L’Assegno di inclusione (ADI) e il Supporto per la formazione e il lavoro (SFL) tornano al centro dell’attenzione a giugno con un calendario di pagamenti articolato in più fasi. Per migliaia di famiglie e cittadini coinvolti nei percorsi di inclusione sociale e lavorativa, le prossime settimane saranno decisive per l’accredito delle somme spettanti.
Secondo le indicazioni operative previste per il mese di giugno 2026, i primi pagamenti dell’Assegno di inclusione sono programmati per martedì 16 giugno. La data riguarda i nuovi beneficiari che hanno completato l’iter richiesto, compresa la sottoscrizione del Patto di attivazione digitale (PAD) e la verifica dei requisiti da parte degli enti competenti.
Nella stessa finestra temporale potranno essere liquidate anche eventuali mensilità arretrate ancora in attesa di definizione.
L’Assegno di inclusione rappresenta la principale misura nazionale di contrasto alla povertà e sostegno ai nuclei familiari in condizioni di fragilità.

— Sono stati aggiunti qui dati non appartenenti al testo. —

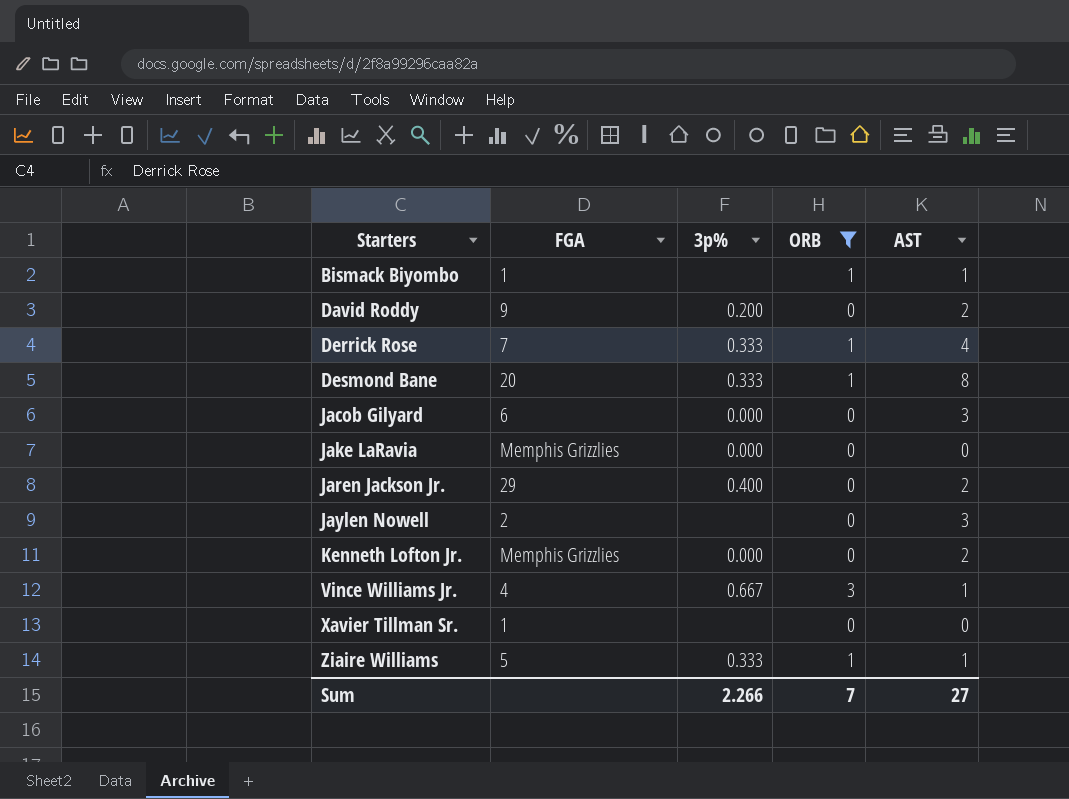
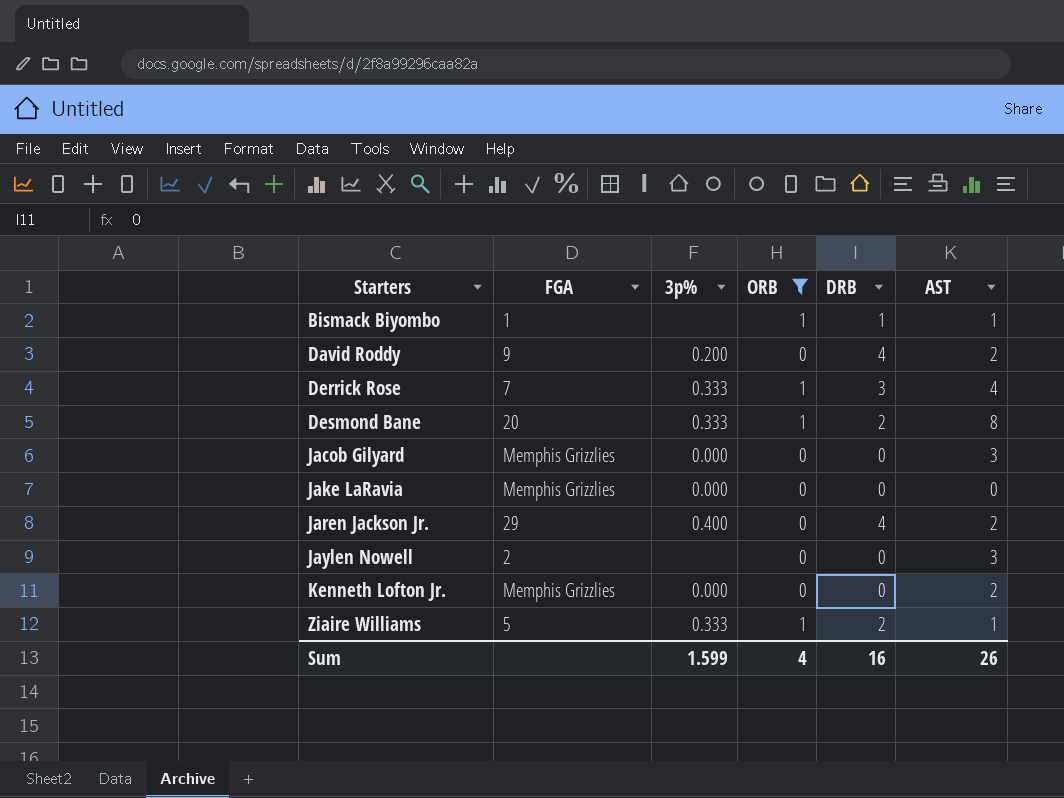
column DRB | position: none -> 5
row Vince Williams Jr.: 4 | 0.667 | 3 | 1 -> none
row Xavier Tillman Sr.: 1 | none | 0 | 0 -> none
Jacob Gilyard | FGA: 6 -> Memphis Grizzlies
Sum | 3p%: 2.266 -> 1.599
Sum | ORB: 7 -> 4
Sum | AST: 27 -> 26

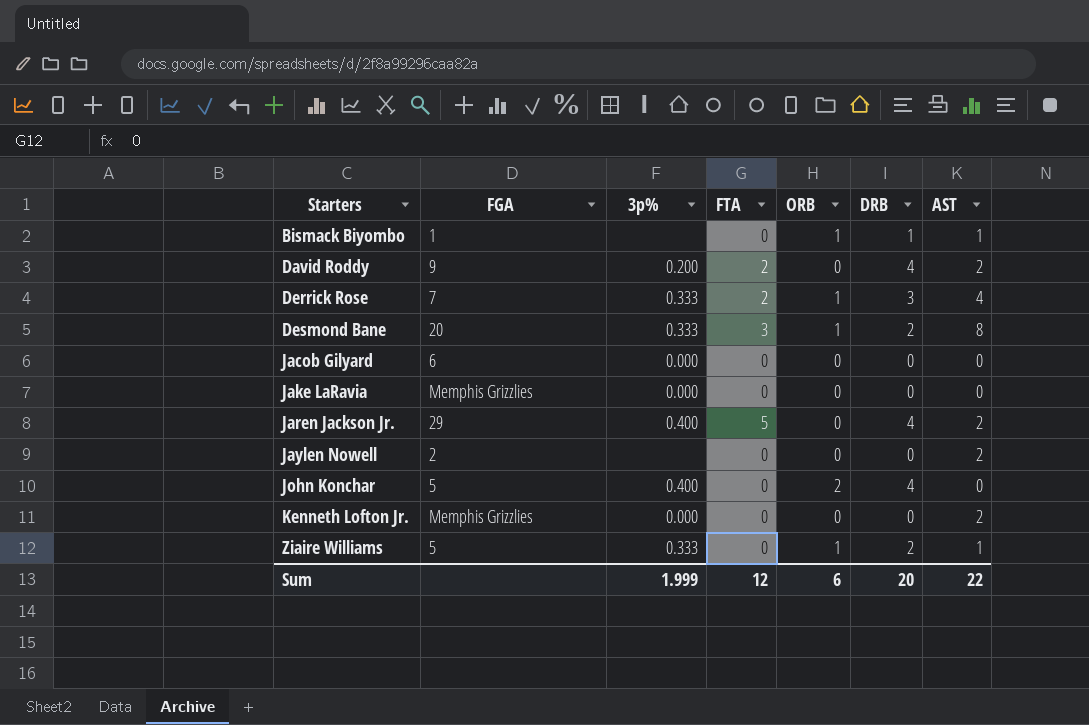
filter: ORB != 2 -> none
column FTA | position: none -> 4
Jacob Gilyard | FGA: Memphis Grizzlies -> 6
Jacob Gilyard | AST: 3 -> 0
Jaylen Nowell | AST: 3 -> 2
Sum | 3p%: 1.599 -> 1.999
Sum | ORB: 4 -> 6
Sum | DRB: 16 -> 20
Sum | AST: 26 -> 22

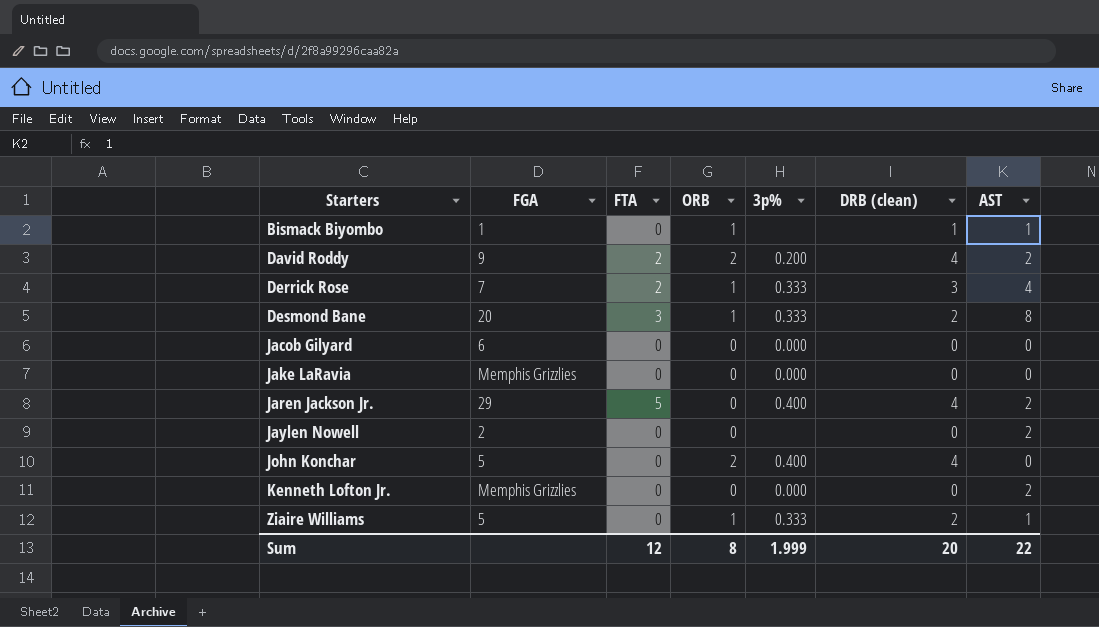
column 3p% | position: 3 -> 5
column name: DRB -> DRB (clean)
David Roddy | ORB: 0 -> 2
Sum | ORB: 6 -> 8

L’erogazione del beneficio resta subordinata al mantenimento dei requisiti previsti dalla normativa e alla partecipazione ai percorsi di inclusione previsti.
Le tempistiche per il Supporto formazione e lavoro
Calendario simile anche per il Supporto per la formazione e il lavoro, la misura destinata alle persone che partecipano a programmi di qualificazione professionale, orientamento e inserimento occupazionale.
Per il SFL, l’effettiva disponibilità delle somme dipende dall’avanzamento della pratica amministrativa e dall’esito dei controlli effettuati sulla posizione del richiedente.
L’accredito può quindi variare da caso a caso, in funzione della data di presentazione della domanda e della conclusione delle verifiche previste.
Cosa controllare prima dell’accredito
Per evitare ritardi nei pagamenti, i beneficiari sono chiamati a verificare alcuni elementi essenziali:
- stato della domanda sul portale INPS;
- corretta sottoscrizione del Patto di attivazione digitale;
- eventuali comunicazioni ricevute dagli enti competenti;
- aggiornamento dei requisiti richiesti per la misura.
In presenza di anomalie o documentazione incompleta, l’erogazione può essere sospesa fino alla conclusione degli accertamenti.
Le prossime settimane saranno quindi importanti per chi attende il primo accredito o il pagamento di somme pregresse. Il calendario di giugno conferma la prosecuzione delle due misure di sostegno che continuano a rappresentare uno degli strumenti principali delle politiche attive del lavoro e dell’inclusione sociale.